Miriam unfolded the letter in her hand and took the flowered stationery from the envelope. “This is from cousin Hannah.”
“Hannah? Did you tell her?”
“Of course not. I told her it is a friend of mine.”
Susie pursed her lips. “She will know it is me.”
“We can’t worry about that. Hannah has no reason to think that it is you, and even if she did, Hannah is no gossip.
I asked her to keep quiet about it. We will have to trust her.” Miriam patted her sister’s ice-cold hand. “She keeps in contact with Mamm’s cousin, Katie Martins in Ontario. Katie’s children have grown, and she is willing to take you in. They say they can find a gute Amish home for the baby and then you can come home and no one here would ever have to know about the pregnancy. We can tell folks you went to Canada to work for a few months.”
Susie turned pale, and for the hundredth time, Miriam wondered if Mamm and Dat might be wiser in this than she.
But how could she ask them for help? Not only had Susie sworn her to secrecy, but Miriam feared that the more people who knew, the more likely the secret would get out.
No one would ever have to know. Not Mamm and Dat, not Ephraim. Susie’s reputation would be safe.
Susie slumped her shoulders and lowered her eyes. “I would be away from Apple Lake until January. Away from the family.”
“It is only eight months, Susie. It will be a great adventure.”
Tears pooled in Susie’s eyes. “You won’t be there. What if I am frightened? What if the people don’t like me? We don’t even know if they are good Amish folk.”
“Don’t think about that. Think about the people who love you. The ones, Lord willing, who will never discover the secret. Don’t you think eight months is worth your reputation? Once you come home, you can start your life anew without fear that people will judge you. Or think cruel things about you.”
“I will be lonely. What if they don’t like me?”
“Hannah knows them, and she says they are happy to take you in. They will love you.”

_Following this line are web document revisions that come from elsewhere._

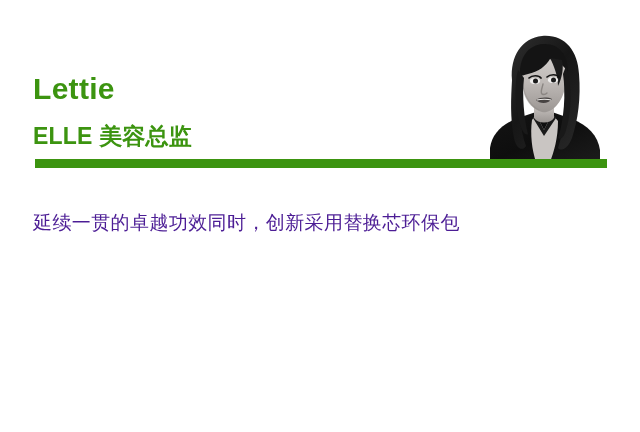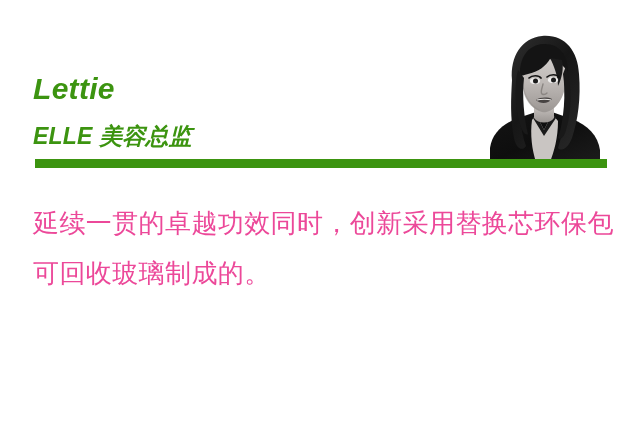"Lettie" #header-block { font-style: italic -> none }
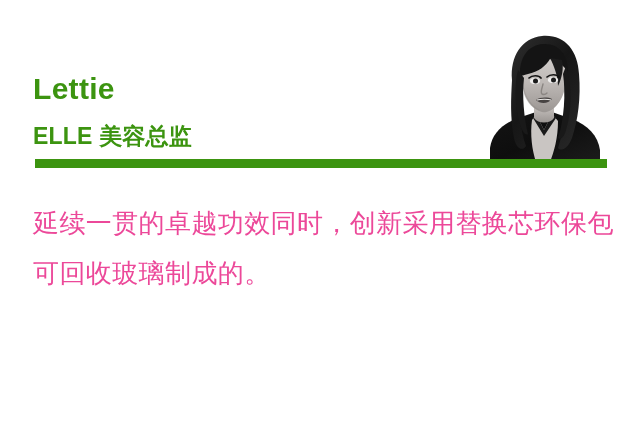"延续一贯的卓越功效同时，创新采用替换芯环保包" .copy-line { color: #ec4899 -> #4c1d95; font-size: 26px -> 19px }
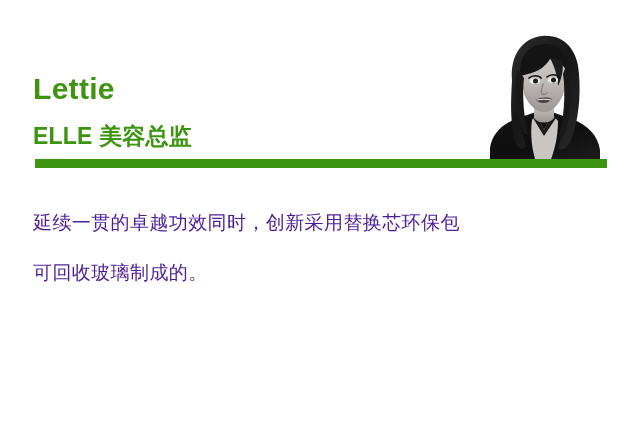"可回收玻璃制成的。" span.copy-line { html: <span>可回收玻璃制成的。</span> -> none }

Susie wiped her eyes and sniffed. “When would I have to leave?”
“We must make the travel arrangements and explain to Mamm and Dat without bearing false witness. I have money to pay for the bus fare.” She thought of the quilt she’d sold at the auction. The Haitian Fund would have to wait. “We need to come up with a good reason for your departure. With all the letters that have to travel back and forth, it might be four or five weeks yet before you can leave.”